» **Instructions for the task**
Each line of the records has to be copied exactly, though the pictures must be left out.
--- Input Enclosed Below ---
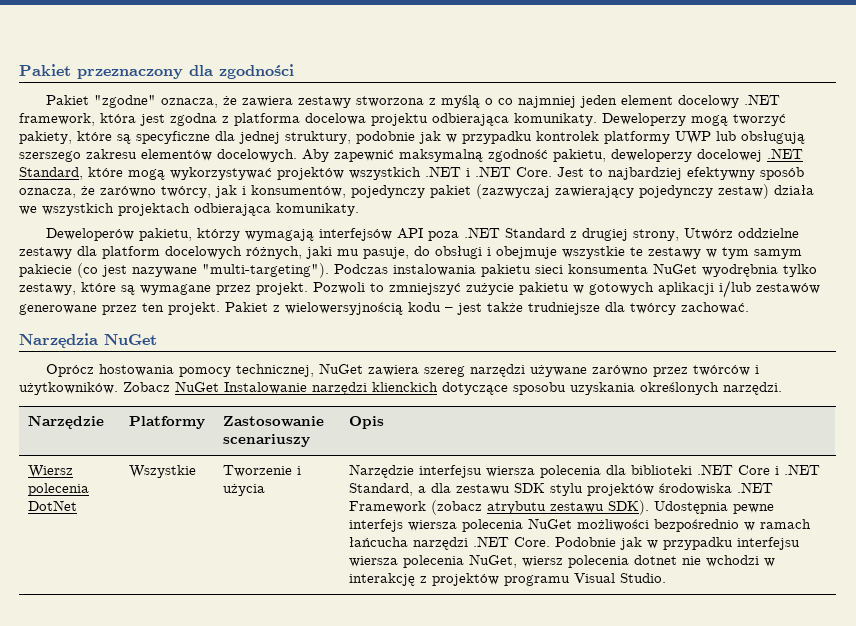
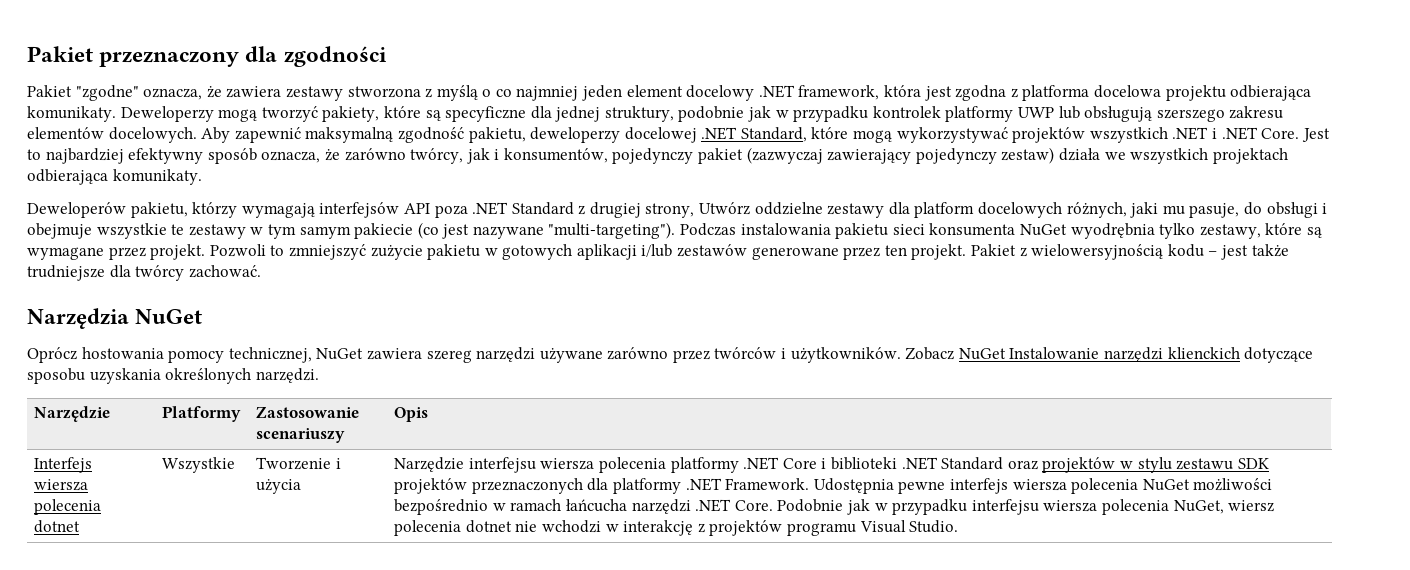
[27,465,73,478] [27,483,89,496] [27,500,77,511] Wiersz polecenia DotNet -> [34,457,93,473] [34,479,89,491] [34,499,102,515] [34,520,81,533] Interfejs wiersza polecenia dotnet
[605,465,692,475] dla biblioteki -> [670,457,739,473] platformy
[783,464,820,475] [348,482,773,496] [348,500,649,515] .NET Standard, a dla zestawu SDK stylu projektów środowiska .NET Framework (zobacz atrybutu zestawu SDK). -> [830,457,1269,473] [394,478,810,494] biblioteki .NET Standard oraz projektów w stylu zestawu SDK projektów przeznaczonych dla platformy .NET Framework.

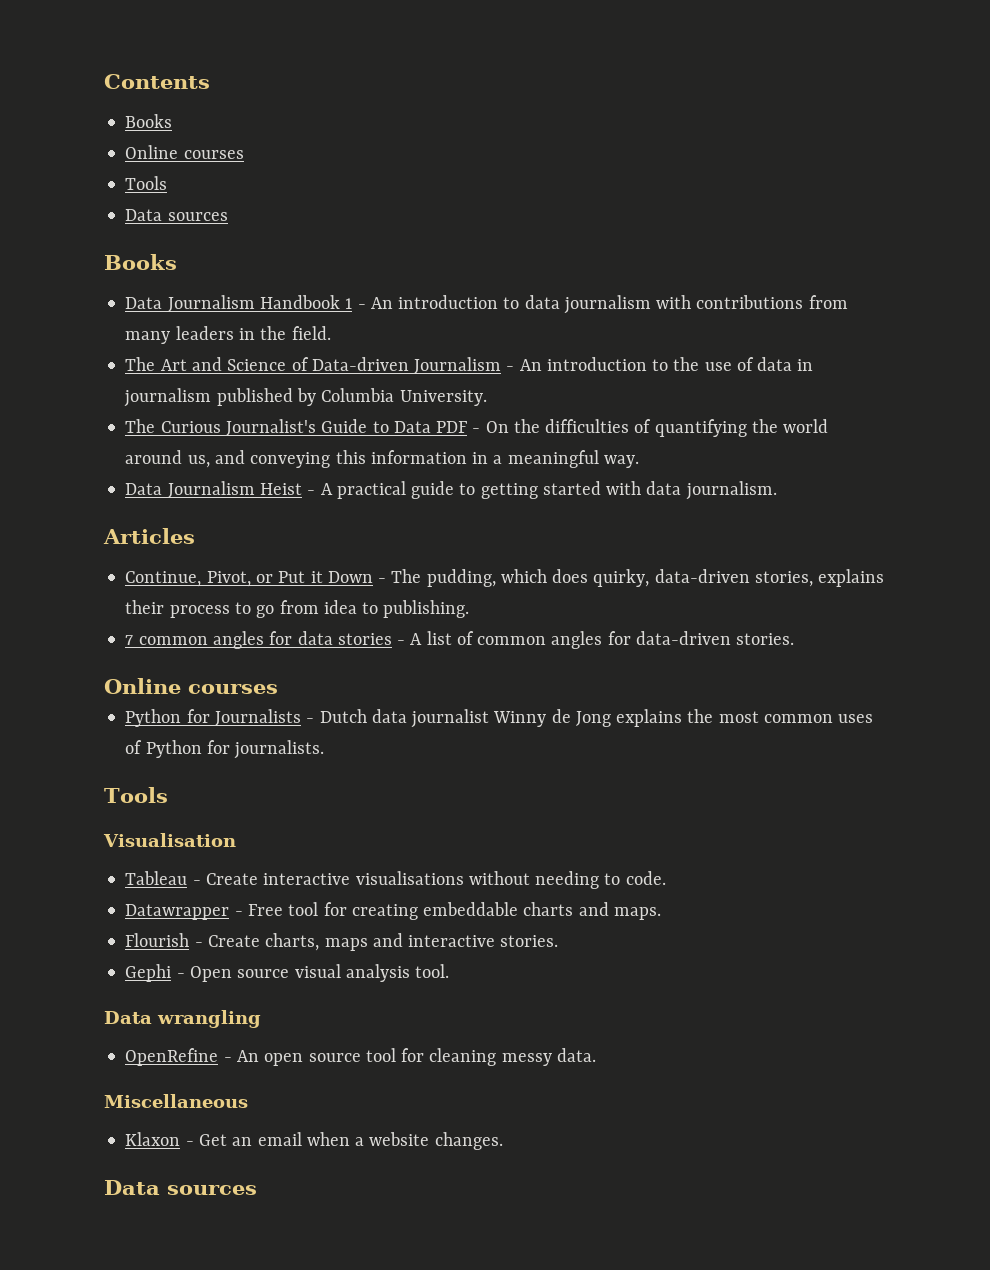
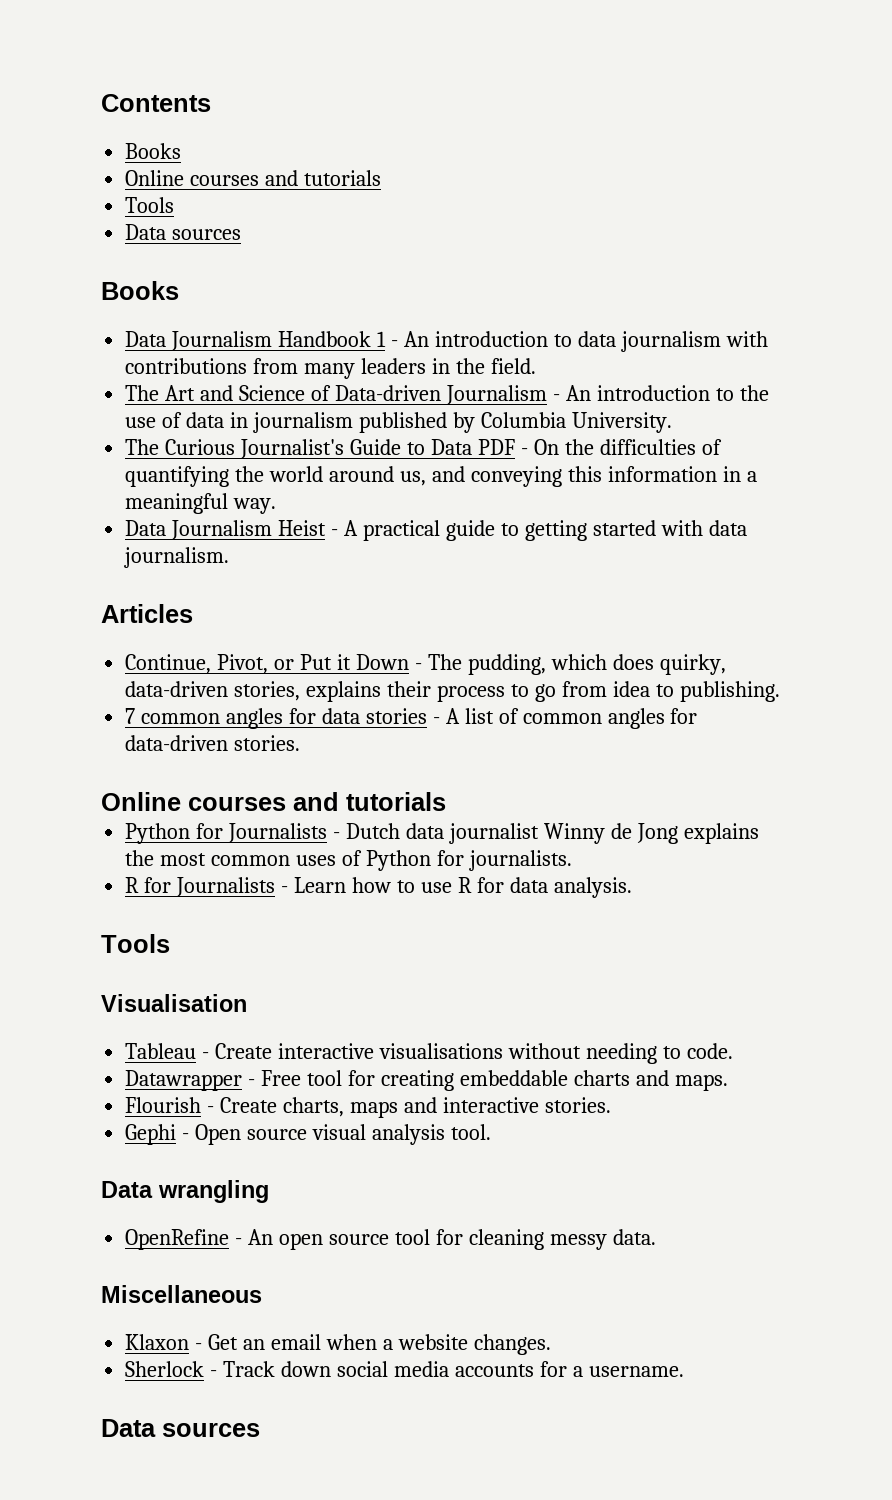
(244, 154) none -> [265,170,382,186] and tutorials
(278, 689) none -> [293,792,446,811] and tutorials
(325, 749) none -> [125,877,632,898] // R for Journalists - Learn how to use R for data analysis.
(503, 1141) none -> [125,1361,684,1377] // Sherlock - Track down social media accounts for a username.

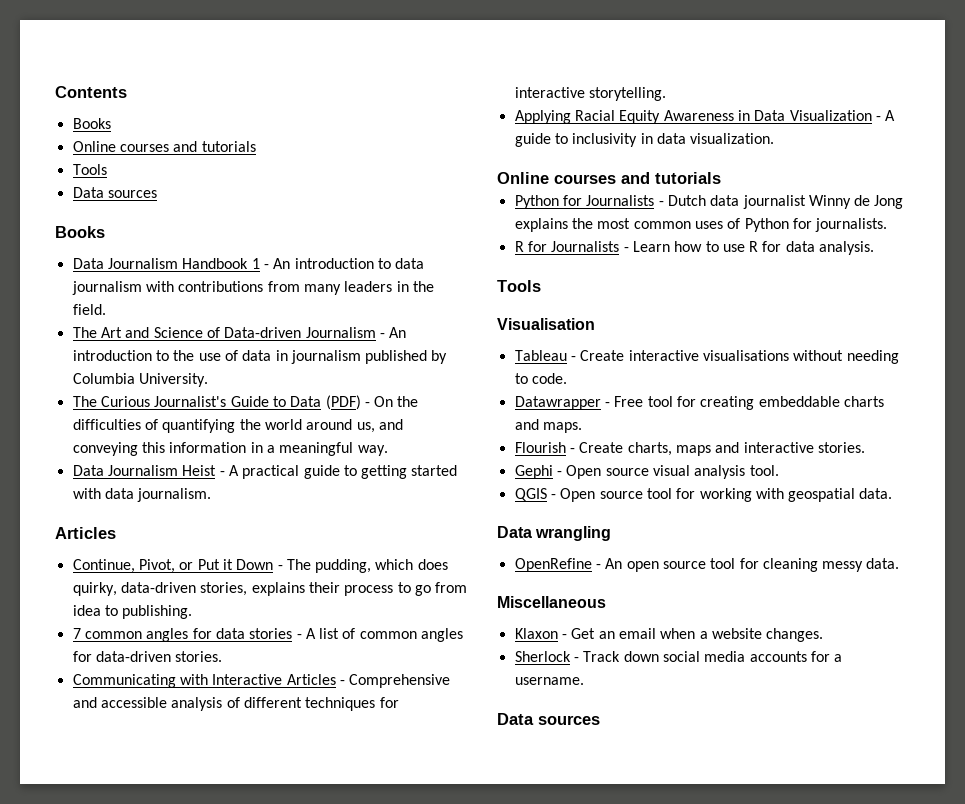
[477,439,515,455] PDF -> [325,395,361,410] (PDF)
(301, 743) none -> [72,674,451,688] [72,697,399,711] [514,87,666,101] [514,110,896,124] [514,133,775,147] // Communicating with Interactive Articles - Comprehensive and accessible analysis of different techniques for interactive storytelling. // Applying Racial Equity Awareness in Data Visualization - A guide to inclusivity in data visualization.
(491, 1132) none -> [514,488,893,502] // QGIS - Open source tool for working with geospatial data.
--- End of Enclosed Input ---
» **Task response**
[27,465,73,478] [27,483,89,496] [27,500,77,511] Wiersz polecenia DotNet -> [34,457,93,473] [34,479,89,491] [34,499,102,515] [34,520,81,533] Interfejs wiersza polecenia dotnet
[605,465,692,475] dla biblioteki -> [670,457,739,473] platformy
[783,464,820,475] [348,482,773,496] [348,500,649,515] .NET Standard, a dla zestawu SDK stylu projektów środowiska .NET Framework (zobacz atrybutu zestawu SDK). -> [830,457,1269,473] [394,478,810,494] biblioteki .NET Standard oraz projektów w stylu zestawu SDK projektów przeznaczonych dla platformy .NET Framework.

(244, 154) none -> [265,170,382,186] and tutorials
(278, 689) none -> [293,792,446,811] and tutorials
(325, 749) none -> [125,877,632,898] // R for Journalists - Learn how to use R for data analysis.
(503, 1141) none -> [125,1361,684,1377] // Sherlock - Track down social media accounts for a username.

[477,439,515,455] PDF -> [325,395,361,410] (PDF)
(301, 743) none -> [72,674,451,688] [72,697,399,711] [514,87,666,101] [514,110,896,124] [514,133,775,147] // Communicating with Interactive Articles - Comprehensive and accessible analysis of different techniques for interactive storytelling. // Applying Racial Equity Awareness in Data Visualization - A guide to inclusivity in data visualization.
(491, 1132) none -> [514,488,893,502] // QGIS - Open source tool for working with geospatial data.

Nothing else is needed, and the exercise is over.